» **Work item**: Reproduce the listing that follows in full. Omit its images.

» **Data supplied**:

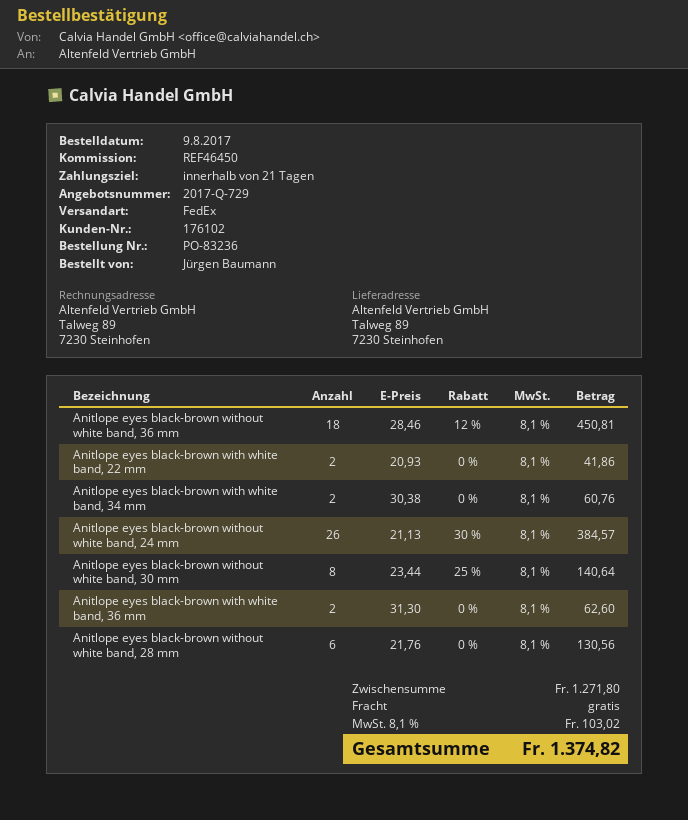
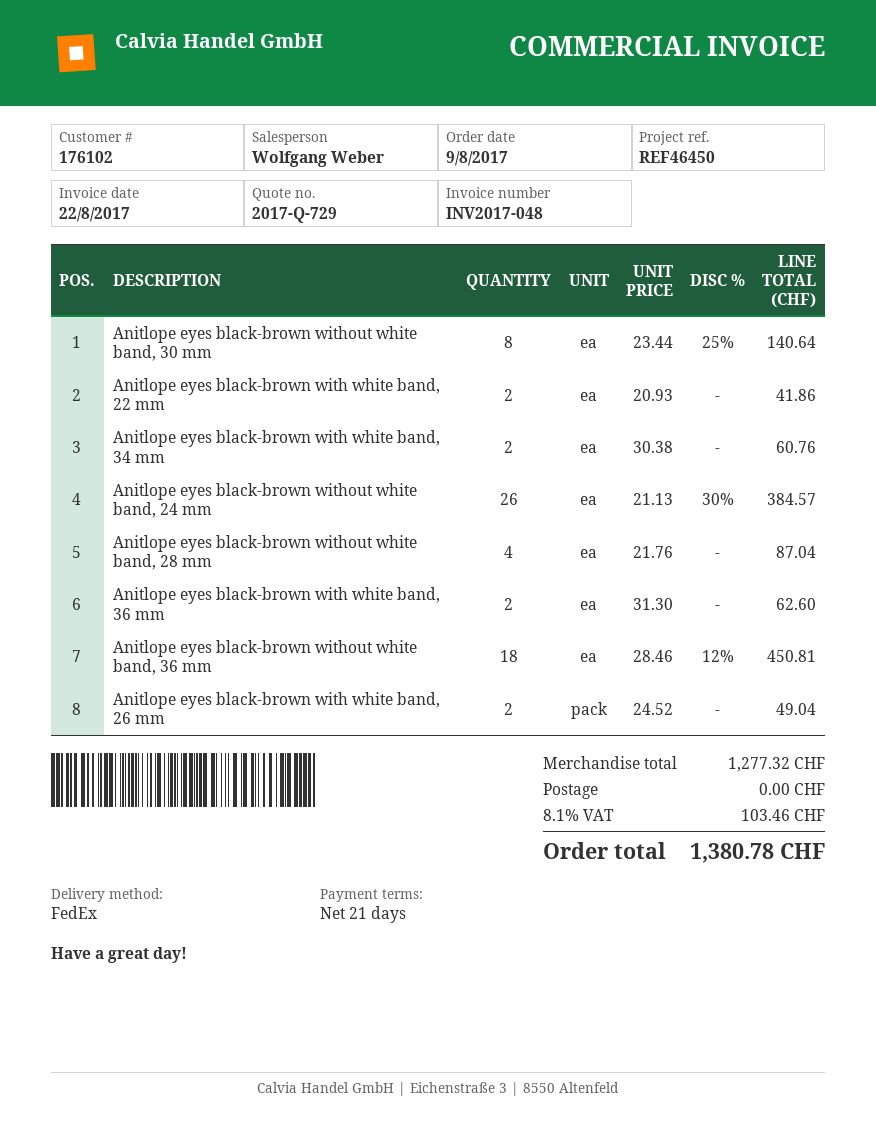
Anitlope eyes black-brown without white band, 28 mm: 6 x 21.76 = 130.56 -> 4 x 21.76 = 87.04
Anitlope eyes black-brown with white band, 26 mm: none -> 2 x 24.52 = 49.04
subtotal: 1271.80 -> 1277.32
tax: 8.1% = 103.02 -> 8.1% = 103.46
total: 1374.82 -> 1380.78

» **Task output**:
Anitlope eyes black-brown without white band, 28 mm: 6 x 21.76 = 130.56 -> 4 x 21.76 = 87.04
Anitlope eyes black-brown with white band, 26 mm: none -> 2 x 24.52 = 49.04
subtotal: 1271.80 -> 1277.32
tax: 8.1% = 103.02 -> 8.1% = 103.46
total: 1374.82 -> 1380.78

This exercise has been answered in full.